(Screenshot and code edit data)
>>>>

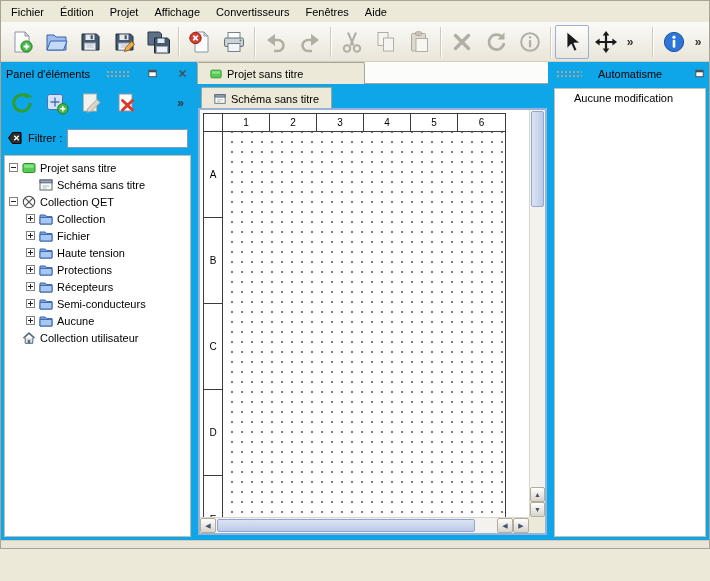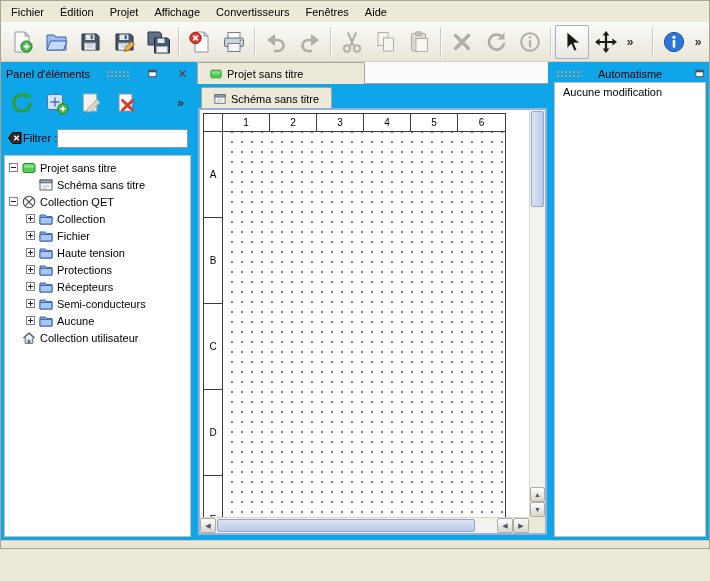--- a/index.html
+++ b/index.html
@@ -81,7 +81,7 @@
 .scroll-corner{background:#ece9d8}
 
 
-.undo-list{flex:1;background:#fff;border:1px solid #c3bfb0;margin-top:0;padding:3px 8px}
+.undo-list{flex:1;background:#fff;border:1px solid #c3bfb0;margin-top:6px;padding:3px 19px}
 
 .statusbar{height:8px;flex:0 0 8px;border-top:1px solid #cfcbbd;background:#e9e6d8}
 </style>

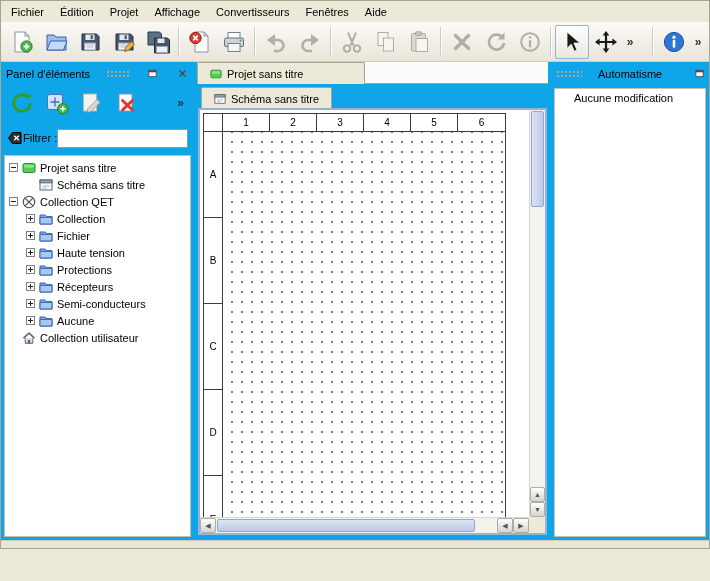--- a/index.html
+++ b/index.html
@@ -37,7 +37,7 @@
 .dock-toolbar{height:42px;flex:0 0 42px;display:flex;align-items:center;gap:3px;padding:2px}
 .dbtn{width:32px;height:32px;display:flex;align-items:center;justify-content:center;background:transparent;border:1px solid transparent;border-radius:2px;padding:0}
 .dock-overflow{margin-left:auto;font-size:12px;font-weight:bold;color:#333;padding:0 5px}
-.filter-row{height:28px;flex:0 0 28px;display:flex;align-items:center;padding:0 3px}
+.filter-row{height:28px;flex:0 0 28px;display:flex;align-items:center;gap:5px;padding:0 3px}
 .filter-input{flex:1;min-width:0;height:19px;border:1px solid #7f9db9;background:#fff;font:11px "Liberation Sans",sans-serif;padding:0 3px;cursor:text}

<<<<

- **Your task**: In which lines of the records does the word "background" appear? Copy each of them.

- **Answer space**:
 .scroll-corner{background:#ece9d8}
-.undo-list{flex:1;background:#fff;border:1px solid #c3bfb0;margin-top:0;padding:3px 8px}
+.undo-list{flex:1;background:#fff;border:1px solid #c3bfb0;margin-top:6px;padding:3px 19px}
 .statusbar{height:8px;flex:0 0 8px;border-top:1px solid #cfcbbd;background:#e9e6d8}
 .dbtn{width:32px;height:32px;display:flex;align-items:center;justify-content:center;background:transparent;border:1px solid transparent;border-radius:2px;padding:0}
 .filter-input{flex:1;min-width:0;height:19px;border:1px solid #7f9db9;background:#fff;font:11px "Liberation Sans",sans-serif;padding:0 3px;cursor:text}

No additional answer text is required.